Enviada em 26/10/2024

A declaração universal dos direitos humanos é bem direta quando diz -todos os seres humanos nascem livres, e iguais em dignidade e direito- com tudo, a ausência de visibilidade e a negligência Estatal aumentam ainda mais a desigualdade díspar antre os atletas paraolímpicos e os de demais categorias, que possuem mais privilégios e visibilidade.

Diante disso, a não veiculação da tradição paraolímpica ( iniciada após à segunda guerra) nos mesmos moldes e proporções das demais categorias fazem essa classe esportista parecer inexistente, tendo em vista que, poucos conhecem a sua existência. Nesse contexto a não divulgação dessa categoria dificulta à entrada de investimentos privados, já que não se torna economicamente viável o financiamento de um atleta desconhecido.

Ademais, a negligêmcia Estatal a respeito das condições as quais esses atletas se submetem durante a sua preparação, tornam ainda mais visível o abandono vivenciado pelos esportistas. Em “O cidadão de papel” Gilberto Dimenstein discorre sobre a realidade brasileira, onde os direitos estão presentes na lei mas não são aplicados no cotidiano, vivência comun na realidade dos atletas já que, a constituição cidadã, promulgada em 1988 garante o direito a assistência social, direito ese, que reside apenas no papel.

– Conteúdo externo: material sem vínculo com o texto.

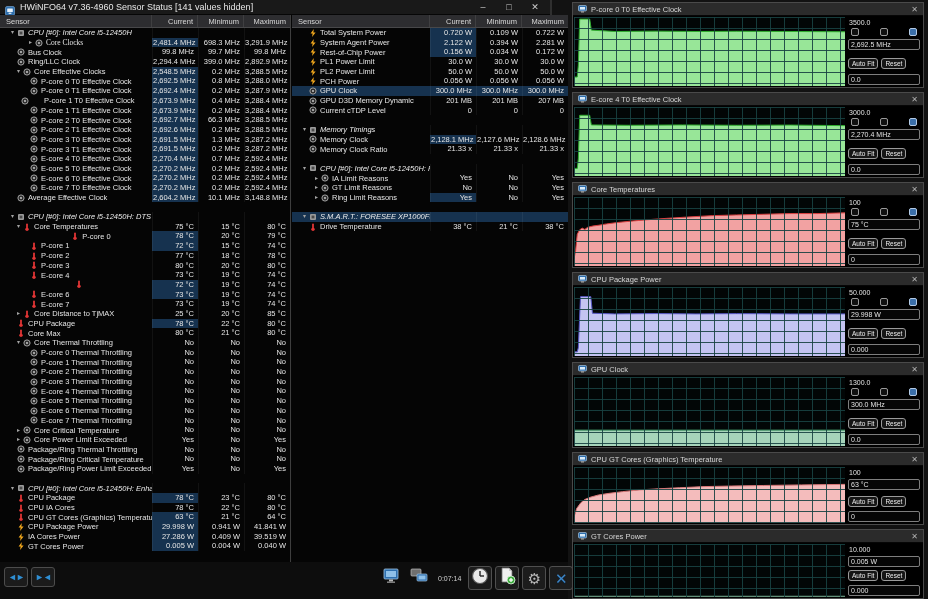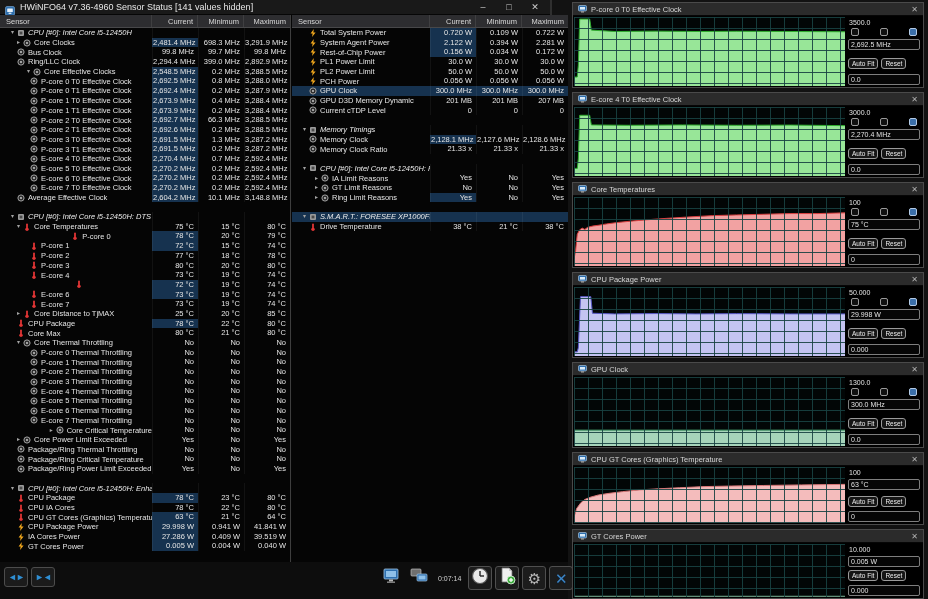--- a/index.html
+++ b/index.html
@@ -114,21 +114,21 @@
               <rect x="2.6" y="2.6" width="2.8" height="2.8" fill="#4a4a4a"></rect>
             </svg>
           </span>
           <span class="slabel">CPU [#0]: Intel Core i5-12450H</span>
         </div>
         <div class="val"></div>
         <div class="val"></div>
         <div class="val"></div>
       </div>
       <div class="row">
-        <div class="lab" style="padding-left: 14px;">
+        <div class="lab" style="padding-left: 26px; font-family: Liberation Serif, serif;">
           <span class="arrow">▸</span>
           <span class="sicon">
             <svg viewBox="0 0 8 8">
               <circle cx="4" cy="4" r="3.1" fill="#2e2e2e" stroke="#a0a0a0" stroke-width="1"></circle>
               <circle cx="4" cy="4" r="0.9" fill="#d8d8d8"></circle>
             </svg>
           </span>
           <span>Core Clocks</span>
         </div>
         <div class="val hl-cell">2,481.4 MHz</div>
@@ -157,21 +157,21 @@
               <circle cx="4" cy="4" r="0.9" fill="#d8d8d8"></circle>
             </svg>
           </span>
           <span>Ring/LLC Clock</span>
         </div>
         <div class="val">2,294.4 MHz</div>
         <div class="val">399.0 MHz</div>
         <div class="val">2,892.9 MHz</div>
       </div>
       <div class="row">
-        <div class="lab" style="padding-left: 14px; margin-left: 10px;">
+        <div class="lab" style="padding-left: 14px;">
           <span class="arrow">▾</span>
           <span class="sicon">
             <svg viewBox="0 0 8 8">
               <circle cx="4" cy="4" r="3.1" fill="#2e2e2e" stroke="#a0a0a0" stroke-width="1"></circle>
               <circle cx="4" cy="4" r="0.9" fill="#d8d8d8"></circle>
             </svg>
           </span>
           <span>Core Effective Clocks</span>
         </div>
         <div class="val hl-cell">2,548.5 MHz</div>
@@ -200,21 +200,21 @@
               <circle cx="4" cy="4" r="0.9" fill="#d8d8d8"></circle>
             </svg>
           </span>
           <span>P-core 0 T1 Effective Clock</span>
         </div>
         <div class="val hl-cell">2,692.4 MHz</div>
         <div class="val">0.2 MHz</div>
         <div class="val">3,287.9 MHz</div>
       </div>
       <div class="row">
-        <div class="lab" style="padding-left: 30px;">
+        <div class="lab" style="padding-left: 21px; gap: 12px;">
           <span class="sicon">
             <svg viewBox="0 0 8 8">
               <circle cx="4" cy="4" r="3.1" fill="#2e2e2e" stroke="#a0a0a0" stroke-width="1"></circle>
               <circle cx="4" cy="4" r="0.9" fill="#d8d8d8"></circle>
             </svg>
           </span>
           <span>P-core 1 T0 Effective Clock</span>
         </div>
         <div class="val hl-cell">2,673.9 MHz</div>
         <div class="val">0.4 MHz</div>
@@ -667,21 +667,21 @@
               <circle cx="4" cy="4" r="0.9" fill="#d8d8d8"></circle>
             </svg>
           </span>
           <span>E-core 7 Thermal Throttling</span>
         </div>
         <div class="val">No</div>
         <div class="val">No</div>
         <div class="val">No</div>
       </div>
       <div class="row">
-        <div class="lab" style="padding-left: 14px; justify-content: flex-end;">
+        <div class="lab" style="padding-left: 14px;">
           <span class="arrow">▸</span>
           <span class="sicon">
             <svg viewBox="0 0 8 8">
               <circle cx="4" cy="4" r="3.1" fill="#2e2e2e" stroke="#a0a0a0" stroke-width="1"></circle>
               <circle cx="4" cy="4" r="0.9" fill="#d8d8d8"></circle>
             </svg>
           </span>
           <span>Core Critical Temperature</span>
         </div>
         <div class="val">No</div>

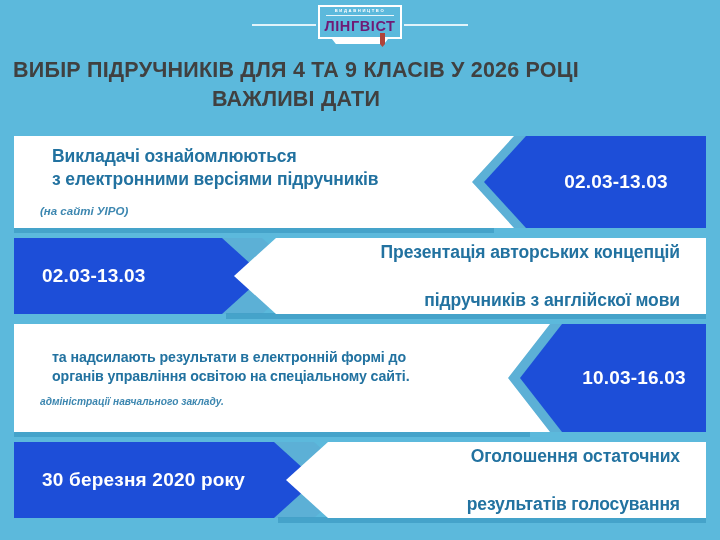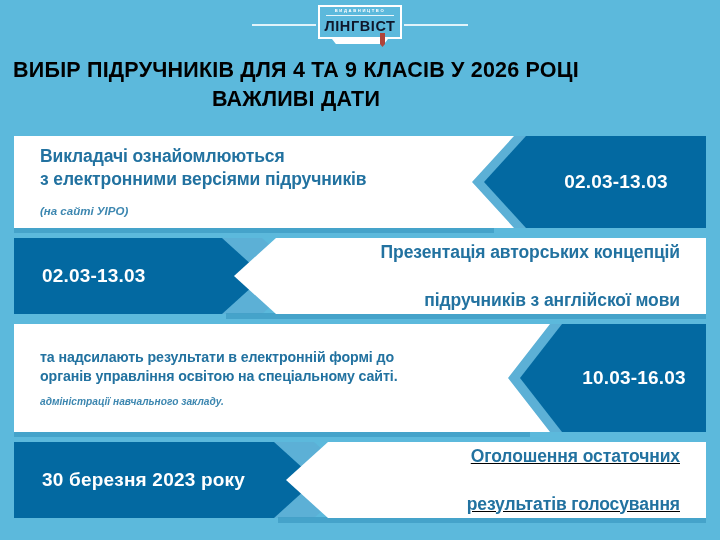--- a/index.html
+++ b/index.html
@@ -68,21 +68,21 @@
     opacity: .85;
   }
   .logo-word {
     position: absolute;
     left: 0; top: 12px;
     width: 84px;
     text-align: center;
     font-size: 14.5px;
     font-weight: bold;
     letter-spacing: .6px;
-    color: #0f172a;
+    color: #701a75;
     line-height: 19px;
     white-space: nowrap;
   }
   .logo-tail {
     position: absolute;
     left: 14px; top: 34px;
     width: 56px; height: 5px;
     background: #ffffff;
     clip-path: polygon(0 0, 100% 0, 93% 100%, 7% 100%);
   }
@@ -93,21 +93,21 @@
     background: #b0443a;
     clip-path: polygon(0 0, 100% 0, 100% 78%, 50% 100%, 0 78%);
   }
 
   
   #title {
     position: absolute;
     top: 56px; left: 0;
     width: 592px;
     text-align: center;
-    color: #000000;
+    color: #404040;
     font-weight: bold;
     font-size: 21.5px;
     line-height: 29px;
     letter-spacing: .2px;
   }
   #title .line2 { display: block; }
 
   
   .row {
     position: absolute;
@@ -155,41 +155,42 @@
     align-items: flex-end;
     text-align: right;
     gap: 25px;
   }
   .headline {
     color: #2272a0;
     font-weight: bold;
     font-size: 17.5px;
     line-height: 23px;
     letter-spacing: -.1px;
+    margin-left: 12px;
   }
   .headline.small {
     font-size: 14.2px;
     line-height: 19.5px;
   }
   .subnote {
     color: #3d87b0;
     font-style: italic;
     font-weight: bold;
     font-size: 11.5px;
     line-height: 15.5px;
     margin-top: 13px;
   }
   .subnote.tiny { font-size: 10.2px; line-height: 14px; }
 
   
   .date-panel {
     position: absolute;
     top: 0;
     height: 100%;
-    background: #0369a1;
+    background: #1d4ed8;
     display: flex;
     align-items: center;
     box-sizing: border-box;
     color: #ffffff;
     font-weight: bold;
     font-size: 19px;
     letter-spacing: .2px;
     white-space: nowrap;
   }
   .date-panel.right {         
@@ -283,20 +284,20 @@
       <span>10.03-16.03</span>
     </div>
   </div>
 </div>
 
 <div class="row" id="row-4">
   <div class="band">
     <div class="chevron left" style="left:232px; width:110px;"></div>
     <div class="shadow-bar" style="left:264px; width:428px;"></div>
     <div class="date-panel left" style="width:302px;">
-      <span>30 березня 2023 року</span>
-    </div>
-    <div class="text-panel rtl" style="width:420px;text-decoration:underline;">
+      <span>30 березня 2020 року</span>
+    </div>
+    <div class="text-panel rtl" style="width:420px;">
       <div class="headline">Оголошення остаточних</div>
       <div class="headline">результатів голосування</div>
     </div>
   </div>
 </div>
 
 </body></html>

Diante do exposto, torna-se evidente a necessidade de resolução para tais problemáticas! Com o objetivo de equiparar as modalidades paraolimpicas e olimpicas, o Estado por meio de leis, deveria promover a assistência financeira e sossial a estes atletas, dando-lhes acesso a profissionais da área de educação física promovendo o desenvolvimento atlético dos mesmos, buscando assim atingir a equidade.